Publisher: Shambhala Publications
ISBN: 0834843889
Category : Religion
Languages : en
Pages : 169
Book Description
Navigate the transformative potential of the student-teacher relationship with advice and personal stories from two female Buddhist teachers with decades of experience working with spiritual guides. Taking a spiritual path that genuinely transforms our lives is no easy task. It engages the deepest parts of ourselves, and there are many pitfalls and ravines that can carry us away on this sometimes treacherous path. A spiritual guide who is genuine and experienced is vital for navigating such obstacles--someone to give perspective, someone to trust, someone to light the way.
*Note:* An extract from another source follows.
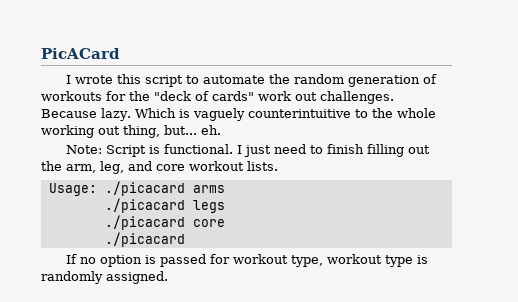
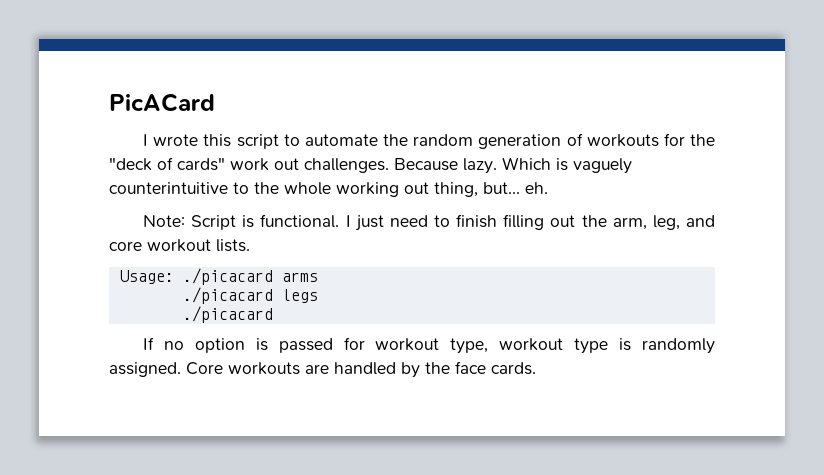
- ./picacard core
+ Core workouts are handled by the face cards.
The teacher-student relationship has been a core part of Buddhism from the time of the Buddha and his first disciples over 2,500 years ago, and it continues to be central to navigating a spiritual path of meditation and reflection. In this intimate collection of personal stories and advice, Allison Choying Zangmo and Carolyn Kanjuro team up to reflect on their experiences as longtime practitioners of Buddhism, their own unique relationships with their partners who are also their spiritual guides, and to celebrate and uphold the transformative power of the student-teacher relationship. As both students and leaders in their Buddhist communities, Allison and Carolyn share insights into how we can successfully interpret traditional Buddhist understandings of spiritual mentorship for today’s world. From guidance on how to find a teacher to how to face issues of miscommunication and confrontation, Kanjuro and Zangmo help readers consider their own goals and emotional boundaries as a starting point for building a positive new spiritual connection.